In an era of factory food the god who is both hunter and hunted reminds us that in order for us to live, something else must die.
May our eating be a sacrament, and may it honor the sacrifice of the plants and animals who die to feed us.
In an era of resource depletion and climate change the God of the Forest warns that our fate is inseparably intertwined with the fate of other people and other species.
May we honor our ancestors by leaving a healthy world for our descendants.
Cernunnos, Lord of the Animals and Lord of the Hunt, we ask you to join our circle and bless us with your presence.
Then the drumming started and we began calling His name. At that point the script stopped. As I’ve mentioned on numerous occasions, I’m not comfortable with unscripted rituals. I like order and predictability. But I serve a god who is wild and free, and He only tolerates my obsessive orderliness so much.
His presence, which had been mild but undeniable since we started setting up (what, you think a Forest God is going to sit quietly outside the door till he gets a proper invitation?) became overwhelming. Someone shouted. Someone got up and began to dance. Then another got up, and another, and another. Before long we had a whole line of people dancing, spinning, and chanting around the altar.
Cernunnos! Cernunnos! Cernunnos!
I don’t know how long it went on. I had been moving around the outer circle, stirring the energy and doing my best to stay out of the way – my job as priest was to facilitate an experience of Cernunnos for everyone, not to dictate what that experience would be. At some point, I moved to the front of the altar, said a prayer of thanksgiving for the gathering and a prayer of hope for what would be taken away from the ritual. I made my usual ritual gestures to the statue of Cernunnos on the altar.
The drumming stopped. Erin shouted. Cynthia had something poetic to add, and I added a few words of closure, none of which I can remember.
We shared apples and wine (and juice, for those who don’t or can’t drink alcohol) while the choir sang again. We ran through an abbreviated version of our usual closing liturgy, thanked everyone who came, made a few announcements and retired to enjoy some food, drink and conversation.
Then we reassembled a half hour later to turn the Celtic temple back into a UU meetinghouse for Sunday services.
Though I love hearing it, I don’t put a lot of stock in feedback right after rituals. People who like it will say nice things; people who don’t are generally too polite to say anything. But when different people say the same thing I pay attention. Last night several people all said there was something real, something tangible to this ritual. Call it energy, call it spirit, call it Cernunnos – it was there.

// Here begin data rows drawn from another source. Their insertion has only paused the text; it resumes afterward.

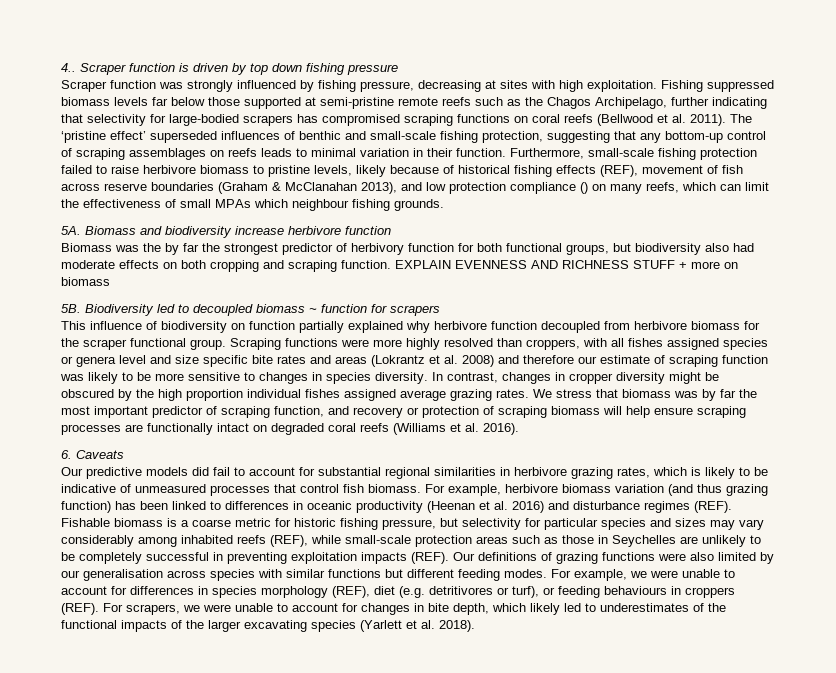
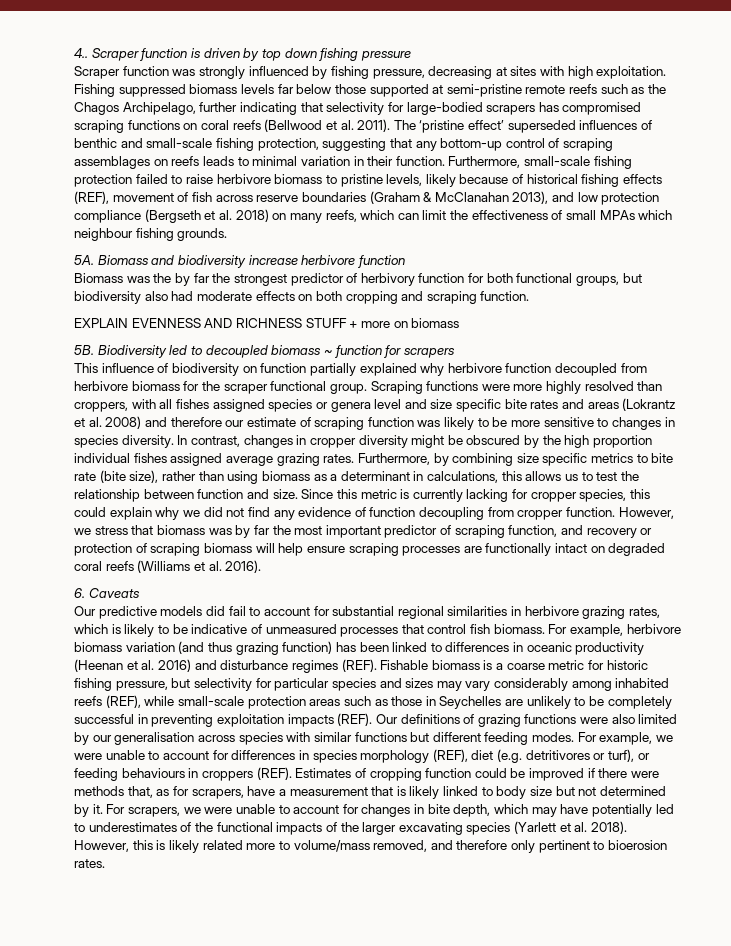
- Furthermore, small-scale fishing protection failed to raise herbivore biomass to pristine levels, likely because of historical fishing effects (REF), movement of fish across reserve boundaries (Graham & McClanahan 2013), and low protection compliance () on many reefs, which can limit the effectiveness of small MPAs which neighbour fishing grounds.
+ Furthermore, small-scale fishing protection failed to raise herbivore biomass to pristine levels, likely because of historical fishing effects (REF), movement of fish across reserve boundaries (Graham & McClanahan 2013), and low protection compliance (Bergseth et al. 2018) on many reefs, which can limit the effectiveness of small MPAs which neighbour fishing grounds.
- Biomass was the by far the strongest predictor of herbivory function for both functional groups, but biodiversity also had moderate effects on both cropping and scraping function. EXPLAIN EVENNESS AND RICHNESS STUFF + more on biomass
+ Biomass was the by far the strongest predictor of herbivory function for both functional groups, but biodiversity also had moderate effects on both cropping and scraping function.
+ EXPLAIN EVENNESS AND RICHNESS STUFF + more on biomass
- We stress that biomass was by far the most important predictor of scraping function, and recovery or protection of scraping biomass will help ensure scraping processes are functionally intact on degraded coral reefs (Williams et al. 2016).
+ Furthermore, by combining size specific metrics to bite rate (bite size), rather than using biomass as a determinant in calculations, this allows us to test the relationship between function and size. Since this metric is currently lacking for cropper species, this could explain why we did not find any evidence of function decoupling from cropper function. However, we stress that biomass was by far the most important predictor of scraping function, and recovery or protection of scraping biomass will help ensure scraping processes are functionally intact on degraded coral reefs (Williams et al. 2016).
+ Estimates of cropping function could be improved if there were methods that, as for scrapers, have a measurement that is likely linked to body size but not determined by it.
- For scrapers, we were unable to account for changes in bite depth, which likely led to underestimates of the functional impacts of the larger excavating species (Yarlett et al. 2018).
+ For scrapers, we were unable to account for changes in bite depth, which may have potentially led to underestimates of the functional impacts of the larger excavating species (Yarlett et al. 2018).
+ However, this is likely related more to volume/mass removed, and therefore only pertinent to bioerosion rates.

For a spiritually mixed group in a public setting, that’s success.
Rituals like this tend to have staying power – their effects are felt days and weeks and sometimes months afterwards. What the conscious mind overlooks the unconscious grabs and nurtures and later expresses in unexpected ways. A god who was unknown is now known and begins to be seen. His message is heard and begins to be lived.
And our ordinary world becomes a little more magical, a little more enchanted, and a little more connected.
This is the first time we’ve done a ritual quite like this. It will not be the last. Cynthia and I will be leading a variation of this ritual at the OBOD East Coast Gathering in September. And Denton CUUPS will be presenting it as the closing ritual for DFW Pagan Pride Day at 4:00 on Saturday, October 5.